The “compile XOA from source” repo is maintained by @ronivay. Tom has some excellent videos describing how to make use of this - which include five to ten minute breaks for coffee while the cpu intensive compilation takes place.

In a Homelab context this had a “worthy” feeling about it. Yes, I am making use of this serious corporate product, but hey! I did not just press the install button - I had to go thru a number of steps, watch it compile etc.

But now @ronivay is also maintaining an XOA docker image (ronivay/xen-orchestra:latest) which seems to take most of the hard work out of it. I have a stand-alone server which only runs Docker - so easy to run up another container to run XOA. And with watchtower it stays up to date. As I understand with the “self compiled” option, you have to re-run the compilation to bring XOA to latest version.

Not quite cheating, but takes most of the “worthy” feelings out of it.

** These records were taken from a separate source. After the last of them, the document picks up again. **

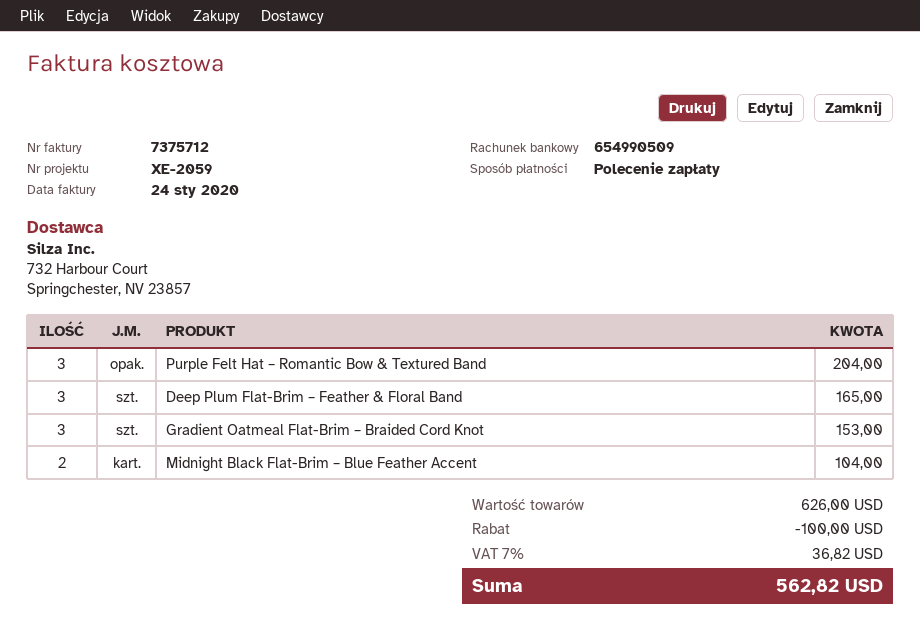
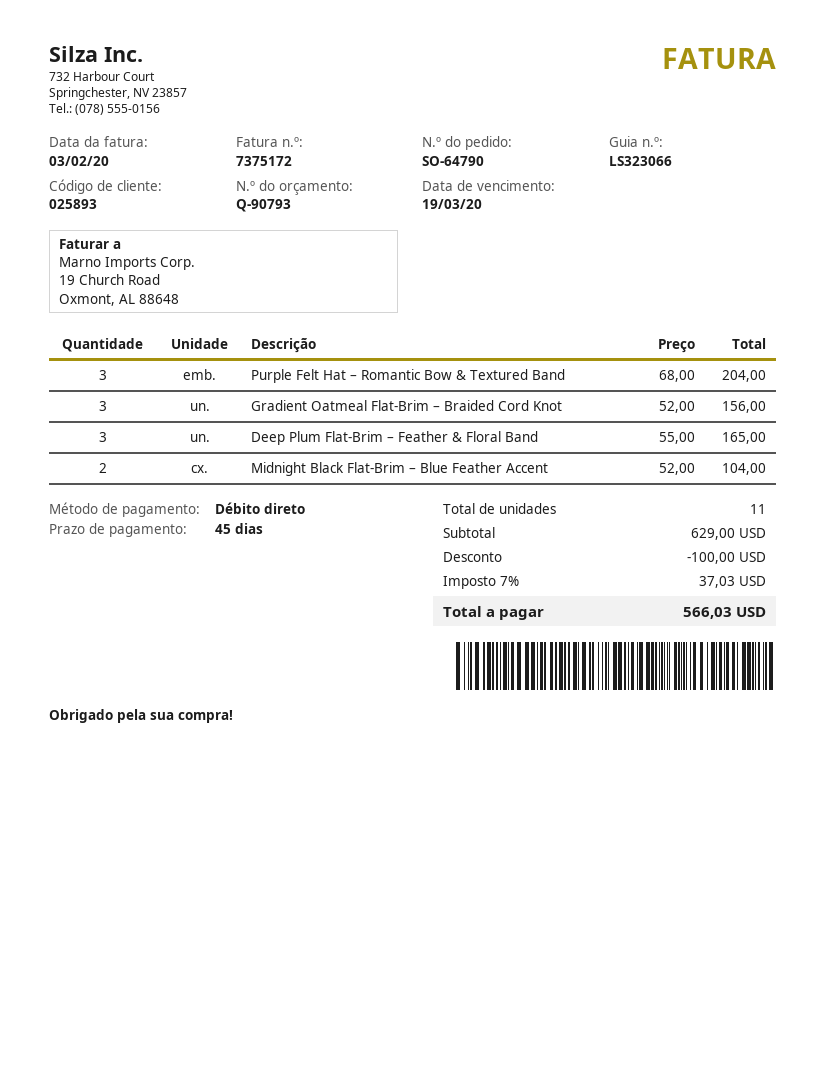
invoice number: 7375712 -> 7375172
invoice date: 2020-01-24 -> 2020-02-03
Gradient Oatmeal Flat-Brim – Braided Cord Knot: 3 for 153.00 -> 3 for 156.00
subtotal: 626.00 -> 629.00
tax: 7% = 36.82 -> 7% = 37.03
total: 562.82 -> 566.03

If starting with XCP-NG and you already had a Docker setup, this does seem an attractive option. And I suppose you could run XOA in Docker in a VM hosted on yr Hypervisor too - tho that may be more levels of abstraction than I can cope with on bad days of the week - feels like you are following instructions from British/Australian comedian Spike Milligan “open the crate with the crowbar you will find inside”.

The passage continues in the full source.